Required action:
Write out the data below exactly as given, without any of its pictures.

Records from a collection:

※

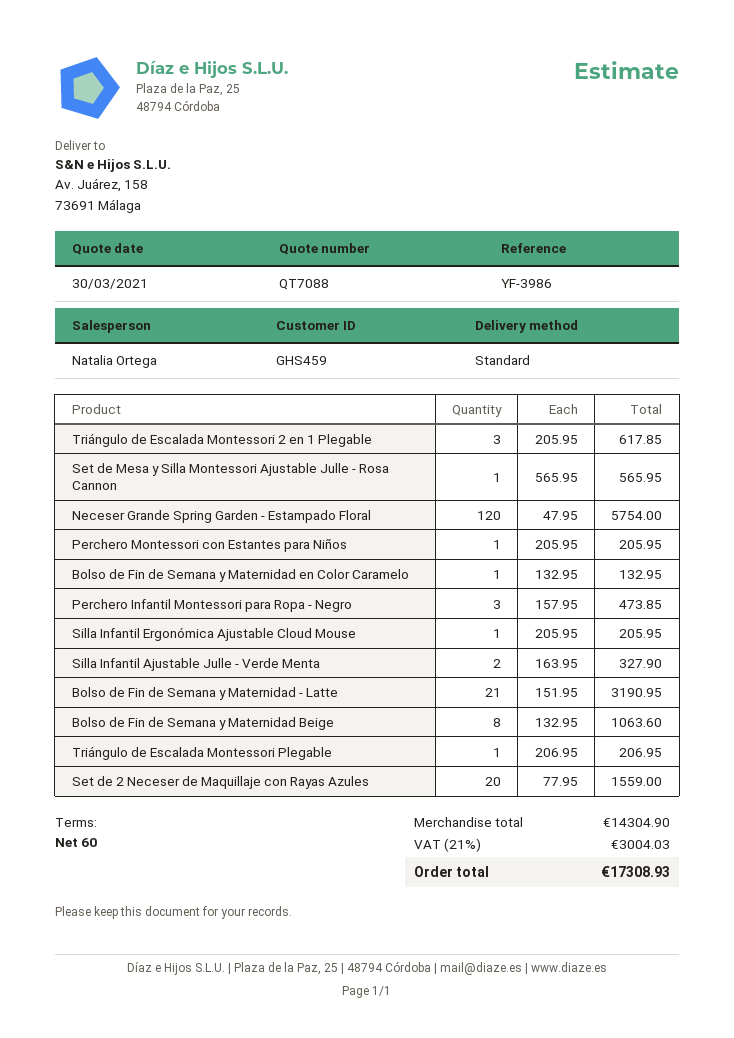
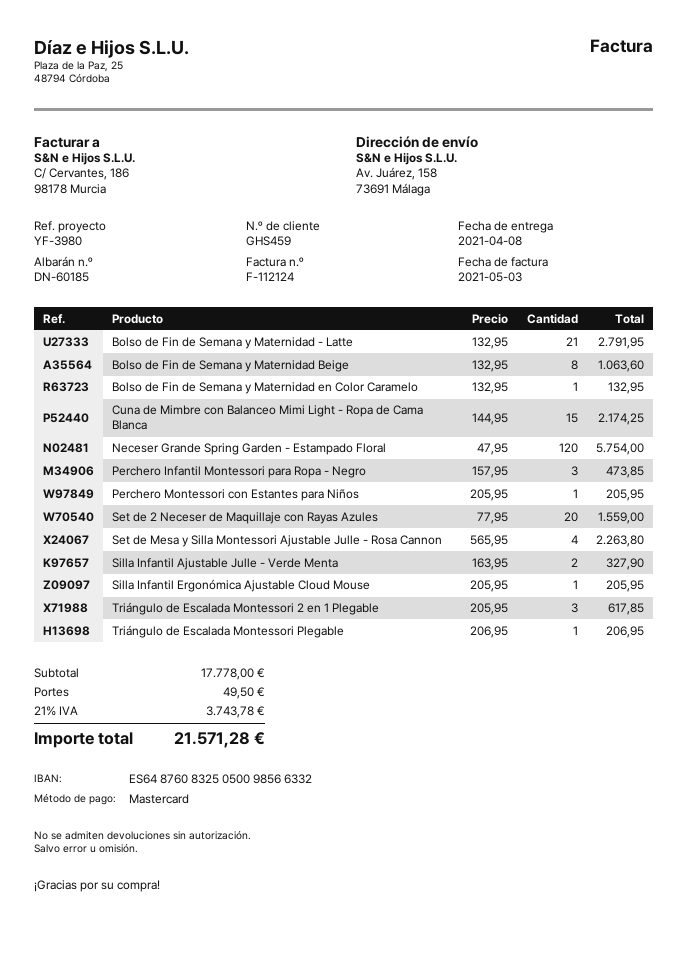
reference: YF-3986 -> YF-3980
Set de Mesa y Silla Montessori Ajustable Julle - Rosa Cannon: 1 x 565.95 = 565.95 -> 4 x 565.95 = 2263.80
Bolso de Fin de Semana y Maternidad - Latte: 21 x 151.95 = 3190.95 -> 21 x 132.95 = 2791.95
Cuna de Mimbre con Balanceo Mimi Light - Ropa de Cama Blanca: none -> 15 x 144.95 = 2174.25
subtotal: 14304.90 -> 17778.00
shipping: none -> 49.50
tax: 21% = 3004.03 -> 21% = 3743.78
total: 17308.93 -> 21571.28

※

Result below:
reference: YF-3986 -> YF-3980
Set de Mesa y Silla Montessori Ajustable Julle - Rosa Cannon: 1 x 565.95 = 565.95 -> 4 x 565.95 = 2263.80
Bolso de Fin de Semana y Maternidad - Latte: 21 x 151.95 = 3190.95 -> 21 x 132.95 = 2791.95
Cuna de Mimbre con Balanceo Mimi Light - Ropa de Cama Blanca: none -> 15 x 144.95 = 2174.25
subtotal: 14304.90 -> 17778.00
shipping: none -> 49.50
tax: 21% = 3004.03 -> 21% = 3743.78
total: 17308.93 -> 21571.28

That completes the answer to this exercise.